(Entries provided Opens)

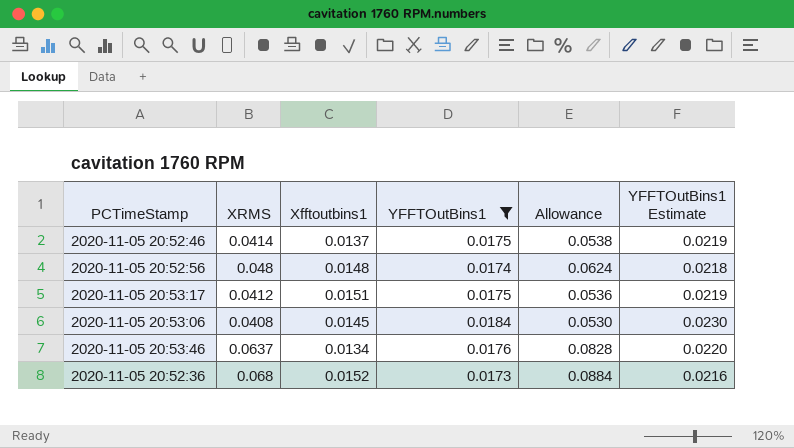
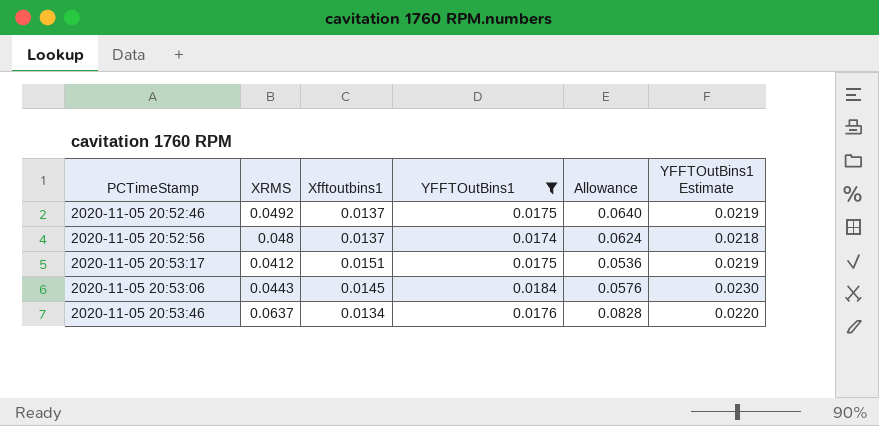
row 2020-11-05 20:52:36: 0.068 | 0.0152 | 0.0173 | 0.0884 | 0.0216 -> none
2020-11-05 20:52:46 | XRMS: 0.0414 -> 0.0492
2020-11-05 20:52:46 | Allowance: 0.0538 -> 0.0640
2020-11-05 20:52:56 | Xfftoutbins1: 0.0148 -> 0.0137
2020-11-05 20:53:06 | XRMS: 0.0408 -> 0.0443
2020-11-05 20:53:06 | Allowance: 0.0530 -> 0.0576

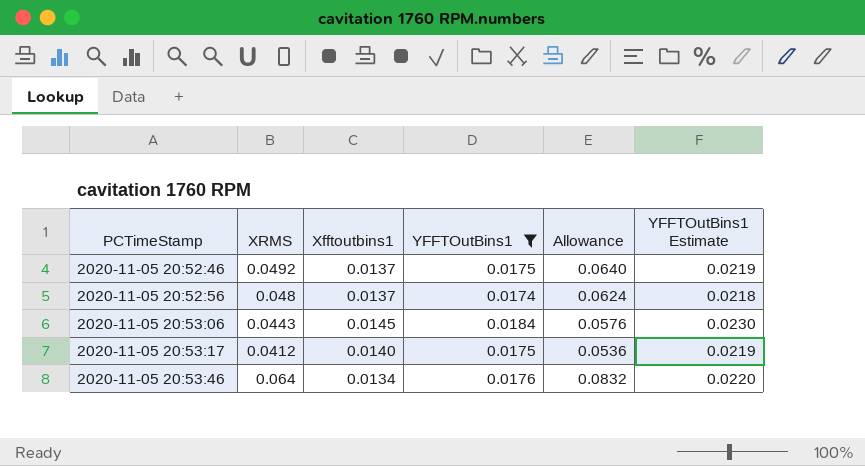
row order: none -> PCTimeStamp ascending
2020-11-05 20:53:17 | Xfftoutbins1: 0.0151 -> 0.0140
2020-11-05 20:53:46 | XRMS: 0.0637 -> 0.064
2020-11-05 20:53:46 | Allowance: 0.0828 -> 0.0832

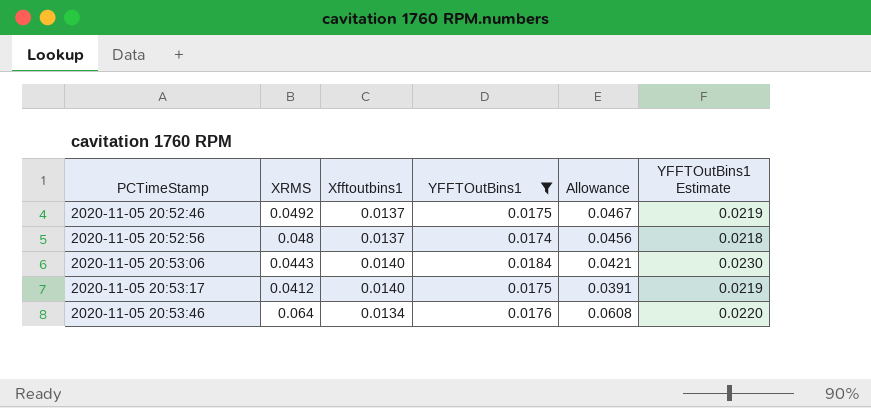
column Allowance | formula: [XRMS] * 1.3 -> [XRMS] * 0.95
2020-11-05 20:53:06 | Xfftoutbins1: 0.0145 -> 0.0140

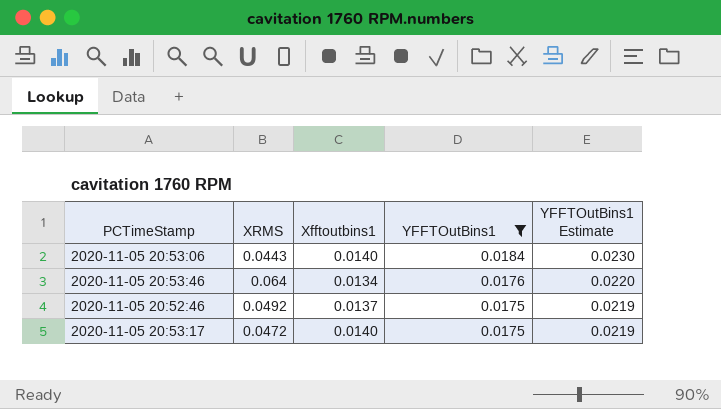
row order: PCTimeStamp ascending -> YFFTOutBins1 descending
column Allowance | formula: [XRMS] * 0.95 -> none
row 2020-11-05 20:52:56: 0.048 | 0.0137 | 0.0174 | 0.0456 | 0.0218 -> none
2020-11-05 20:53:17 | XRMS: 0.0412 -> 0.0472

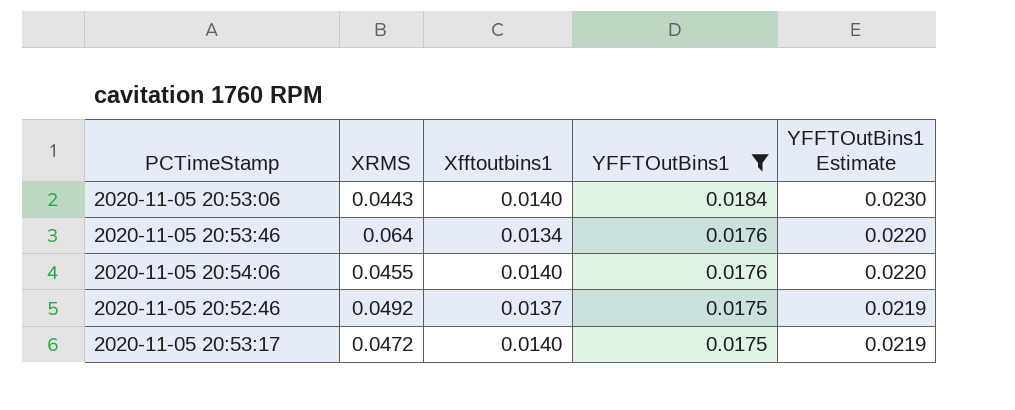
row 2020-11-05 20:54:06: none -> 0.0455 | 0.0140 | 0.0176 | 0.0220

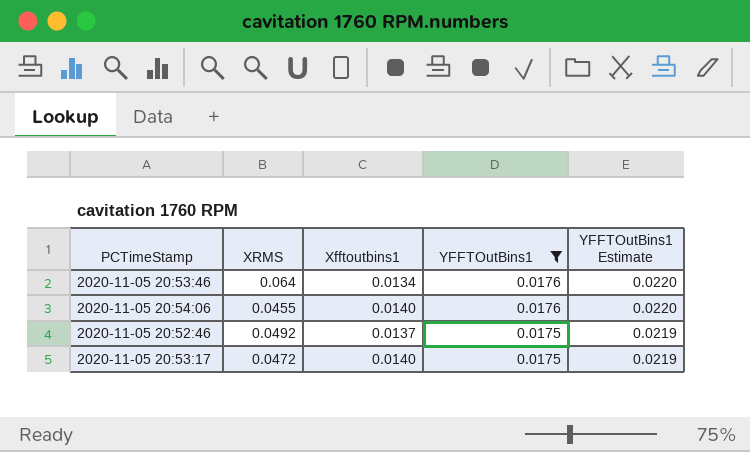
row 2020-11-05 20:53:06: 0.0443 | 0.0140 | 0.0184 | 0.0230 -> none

(Entries provided Closes)

What is being asked: A faithful copy of every record is needed here. Leave the images out of it.

Task result:
row 2020-11-05 20:52:36: 0.068 | 0.0152 | 0.0173 | 0.0884 | 0.0216 -> none
2020-11-05 20:52:46 | XRMS: 0.0414 -> 0.0492
2020-11-05 20:52:46 | Allowance: 0.0538 -> 0.0640
2020-11-05 20:52:56 | Xfftoutbins1: 0.0148 -> 0.0137
2020-11-05 20:53:06 | XRMS: 0.0408 -> 0.0443
2020-11-05 20:53:06 | Allowance: 0.0530 -> 0.0576

row order: none -> PCTimeStamp ascending
2020-11-05 20:53:17 | Xfftoutbins1: 0.0151 -> 0.0140
2020-11-05 20:53:46 | XRMS: 0.0637 -> 0.064
2020-11-05 20:53:46 | Allowance: 0.0828 -> 0.0832

column Allowance | formula: [XRMS] * 1.3 -> [XRMS] * 0.95
2020-11-05 20:53:06 | Xfftoutbins1: 0.0145 -> 0.0140

row order: PCTimeStamp ascending -> YFFTOutBins1 descending
column Allowance | formula: [XRMS] * 0.95 -> none
row 2020-11-05 20:52:56: 0.048 | 0.0137 | 0.0174 | 0.0456 | 0.0218 -> none
2020-11-05 20:53:17 | XRMS: 0.0412 -> 0.0472

row 2020-11-05 20:54:06: none -> 0.0455 | 0.0140 | 0.0176 | 0.0220

row 2020-11-05 20:53:06: 0.0443 | 0.0140 | 0.0184 | 0.0230 -> none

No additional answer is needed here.